Im Herbst und Winter 2019/20 zeigt das Bank Austria Kunstforum Wien das Werk des Postimpressionisten Pierre Bonnard (1867–1947) – die erste, diesem geheimnisvollen Maler gewidmete Retrospektive in Österreich. Die Ausstellung konzentriert sich auf Bonnards reifes Werk, das nach seinem ersten Besuch an der Côte d’Azur 1909 und der tiefgreifenden Erfahrung des Mittelmeerlichts einsetzt. Jetzt verändert sich die Palette Bonnards, der bis dahin vornehmlich in Paris und Mittelfrankreich lebte, und die starken leuchtenden Farben des Südens beginnen sein Werk zu bestimmen – und charakterisieren es bis in sein Spätwerk.Im Zentrum der Ausstellung steht demgemäß die Farbe als zentrales Ausdrucks- und Gestaltungsmittel des Künstlers. Nicht nur Stimmungen, sondern ganze Kompositionen entwickelt und modelliert Bonnard über Farbakkorde und -dissonanzen, über die Gegensätze und das Zusammenspiel warmer und kühler Töne. Das raffinierte Mit- und Gegeneinander der Farbwerte ist für ihn jedoch nur eines der Mittel, um die Harmonie der Natur in Frage zu stellen. Genauso subtil spielt er mit räumlichen Verunklärungen oder »Fehlern« in der Personenführung – immer wieder sucht er, wie er es selbst formuliert, »eine Überwindung der Natur durch die Kunst«.

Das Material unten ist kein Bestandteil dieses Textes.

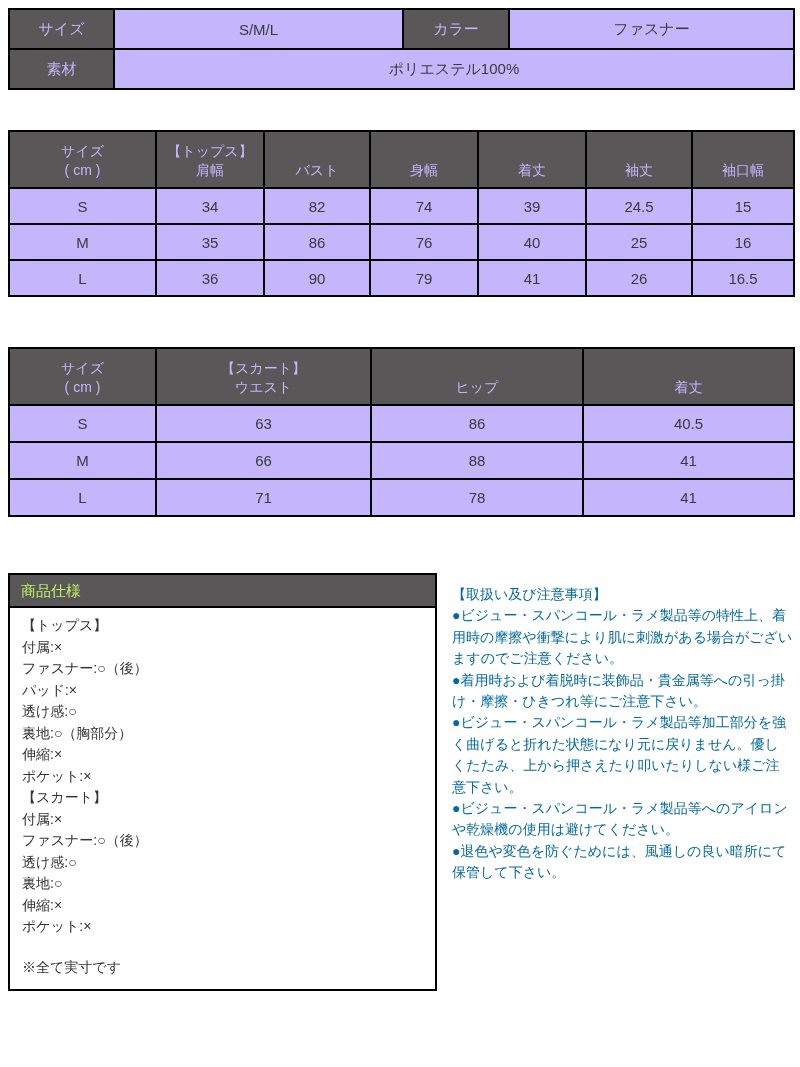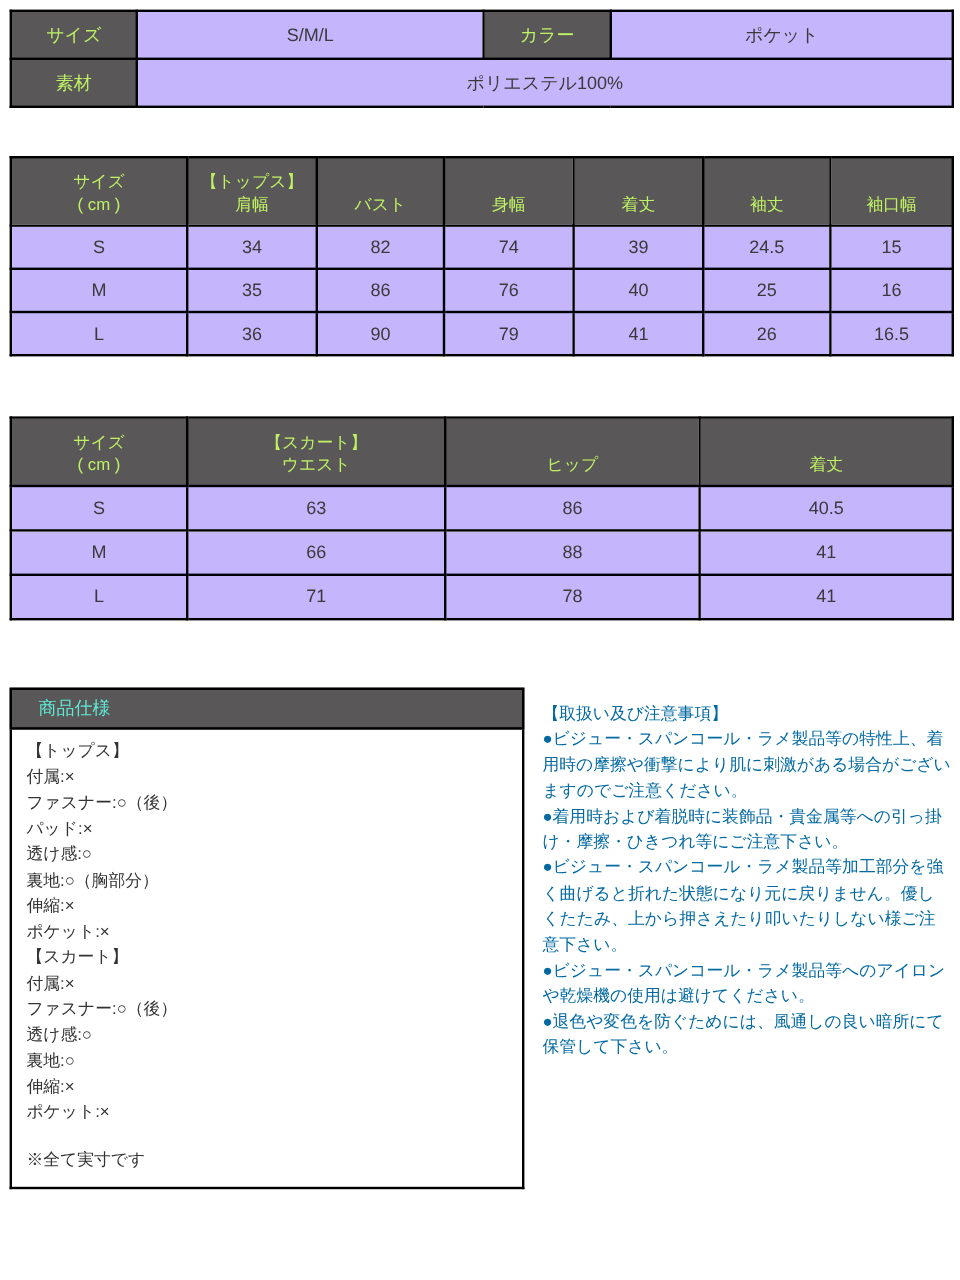--- a/index.html
+++ b/index.html
@@ -14,7 +14,7 @@
   td,th{border:2px solid #000000;text-align:center;font-weight:normal;
         font-size:15px;color:#3a3a3a;background:#c4b5fd;overflow:hidden;
         padding:0;}
-  .dk{background:#595757;color:#bef264;}
+  .dk{background:#595757;color:#c4b5fd;}
   .t1 td{height:38px;}
   .t1{margin-bottom:40px;}
   .t2{margin-bottom:50px;}

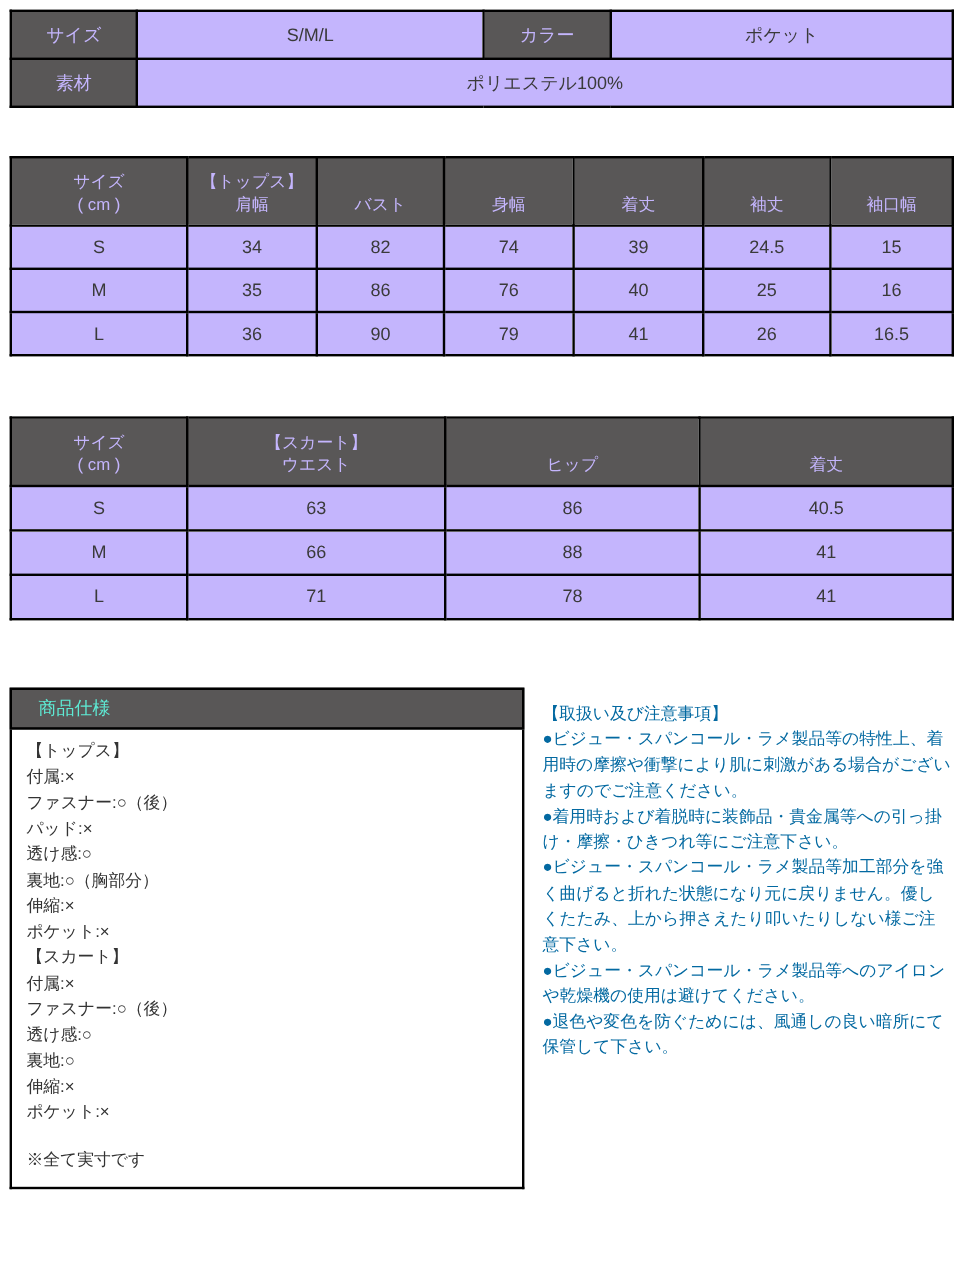--- a/index.html
+++ b/index.html
@@ -59,7 +59,7 @@
     <td class="dk">サイズ</td>
     <td>S/M/L</td>
     <td class="dk">カラー</td>
-    <td>ポケット</td>
+    <td>ファスナー</td>
   </tr>
   <tr>
     <td class="dk">素材</td>

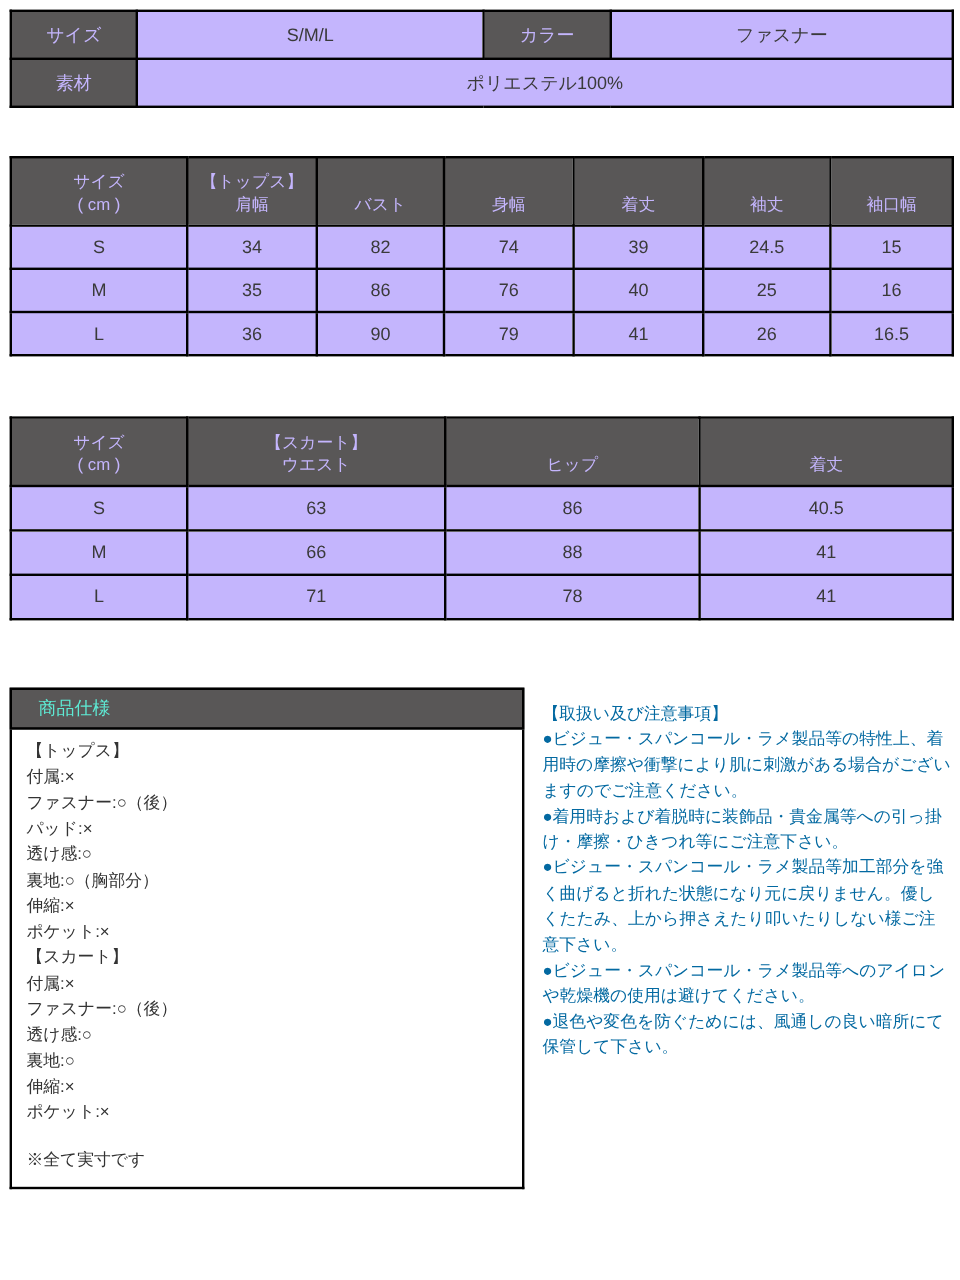--- a/index.html
+++ b/index.html
@@ -26,9 +26,9 @@
   .bottom{display:flex;align-items:flex-start;}
   .specbox{width:429px;flex:0 0 429px;}
   .spec-title{
-    box-sizing:border-box;height:35px;background:#595757;color:#5eead4;
+    box-sizing:border-box;height:35px;background:#595757;color:#bef264;
     border:2px solid #000000;font-size:15px;line-height:31px;
-    padding-left:22px;
+    padding-left:11px;
   }
   .spec-body{
     box-sizing:border-box;height:383px;border:2px solid #000000;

Auch wenn Bonnards Farbmalerei in den späten Bildern bis an die Grenzen der Abstraktion geht, stellt er die Gegenständlichkeit anders als die Avantgarden zu Beginn des Jahrhunderts nie in Frage. Wohl deshalb wurde er kurz nach seinem Tod noch als Vertreter einer oberflächlichen Harmonie und »harmloser« Chronist eines großbürgerlichen Alltags klassifiziert. Tatsächlich liegt Bonnards Poesie des Alltäglichen eine subtile Auseinandersetzung mit seiner Umgebung zugrunde. Mit rätselhaften Visualisierungen erinnerter Wahrnehmung lässt Bonnard sich auf Grenzgänge zwischen Fläche und Raum, Farbe und Dinglichkeit ein, die ihn als Kontemplationen einer subtilen Malkultur zu einem unnachahmlichen Ausdruck seiner Individualität führen.
Bonnards vielfältiges und immer wieder neu zu entdeckendes Werk wird mit zahlreichen Leihgaben aus internationalen Museen, wie der Tate in London, dem Metropolitan Museum of Art in New York, der National Gallery in Washington, dem Musée d’Orsay in Paris oder der Ny Carlsberg Glyptotek in Kopenhagen, aber auch aus renommierten privaten Sammlungen präsentiert.
Die Ausstellung entsteht in Kooperation mit der Tate, London und der Ny Carlsberg Glyptotek, Kopenhagen. Kuratorin: Evelyn Benesch mit Matthew Gale (Tate)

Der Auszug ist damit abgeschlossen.